Tegal, Vonisnews.com – 26 Februari 2026 Kreativitas dan semangat produktivitas ditunjukkan oleh Lembaga Pemasyarakatan Kelas IIB Tegal yang berhasil memanen kacang panjang dari lahan terbatas di lingkungan lapas. Keberhasilan ini membuktikan bahwa keterbatasan ruang bukan menjadi penghalang untuk mengembangkan kegiatan positif dan produktif.
Area beranggang yang sebelumnya hanya difungsikan sebagai zona pengamanan, kini disulap menjadi lahan pertanian produktif melalui program pembinaan kemandirian. Pada panen raya kali ini, tanaman kacang panjang terlihat tumbuh subur dengan kualitas yang baik, hasil dari perawatan intensif dan pemanfaatan teknik pertanian perkotaan di lahan sempit.
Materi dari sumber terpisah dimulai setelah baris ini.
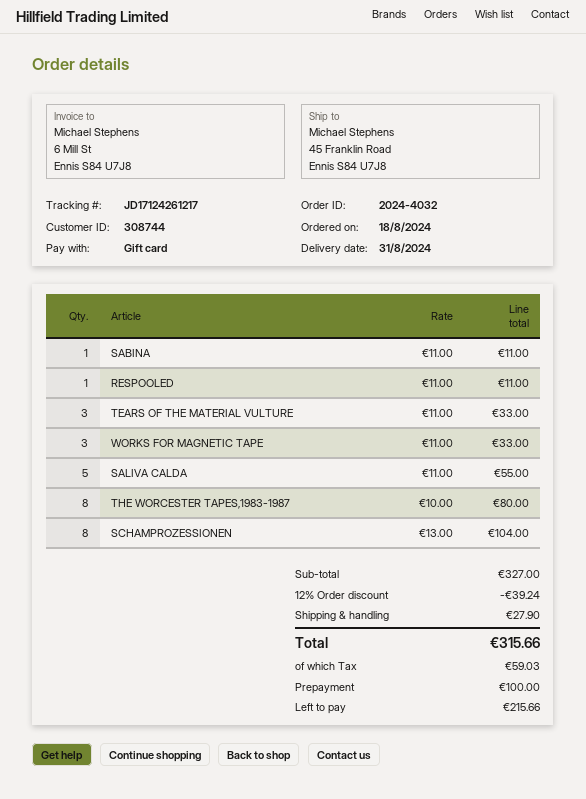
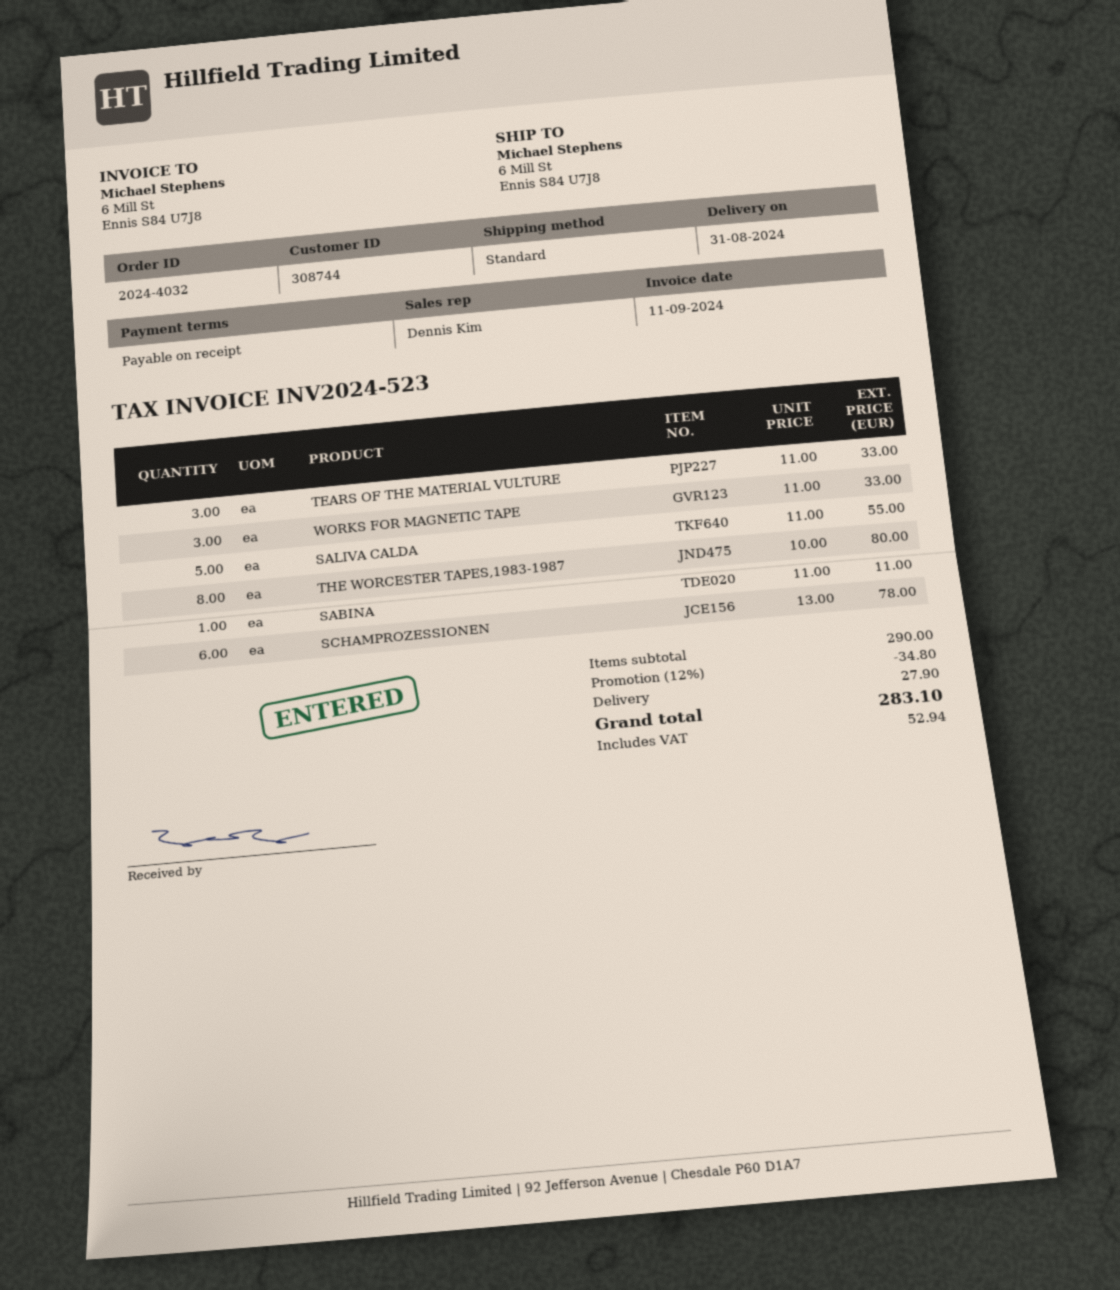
ship to: 45 Franklin Road, Ennis S84 U7J8 -> 6 Mill St, Ennis S84 U7J8
RESPOOLED: 1 x 11.00 = 11.00 -> none
SCHAMPROZESSIONEN: 8 x 13.00 = 104.00 -> 6 x 13.00 = 78.00
subtotal: 327.00 -> 290.00
discount: 12% = 39.24 -> 12% = 34.80
tax: 59.03 -> 52.94
total: 315.66 -> 283.10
Kegiatan panen dipimpin langsung oleh Kepala Kesatuan Pengamanan Lembaga Pemasyarakatan (Ka KPLP) bersama Kepala Subseksi Keamanan. Kehadiran pejabat struktural ini menunjukkan komitmen dan dukungan penuh terhadap program pembinaan warga binaan, sekaligus memastikan aspek keamanan tetap berjalan optimal.
Keberhasilan panen ini merupakan hasil sinergi antara petugas dan warga binaan dalam mengelola lingkungan lapas secara produktif. Selain memanfaatkan lahan secara maksimal, kegiatan ini juga menjadi sarana pembelajaran bagi warga binaan untuk memperoleh keterampilan praktis di bidang pertanian.
Seluruh hasil panen nantinya akan dikelola secara mandiri oleh pihak lapas. Selain mendukung ketahanan pangan internal, program ini diharapkan mampu memberikan bekal keterampilan bagi warga binaan sehingga dapat dimanfaatkan sebagai peluang usaha setelah mereka kembali ke masyarakat.
Program ini menjadi bukti nyata bahwa lembaga pemasyarakatan tidak hanya berperan sebagai tempat pembinaan, tetapi juga sebagai wadah pemberdayaan yang mendorong kemandirian, produktivitas, dan kesiapan warga binaan dalam menjalani kehidupan yang lebih baik setelah masa pembinaan berakhir.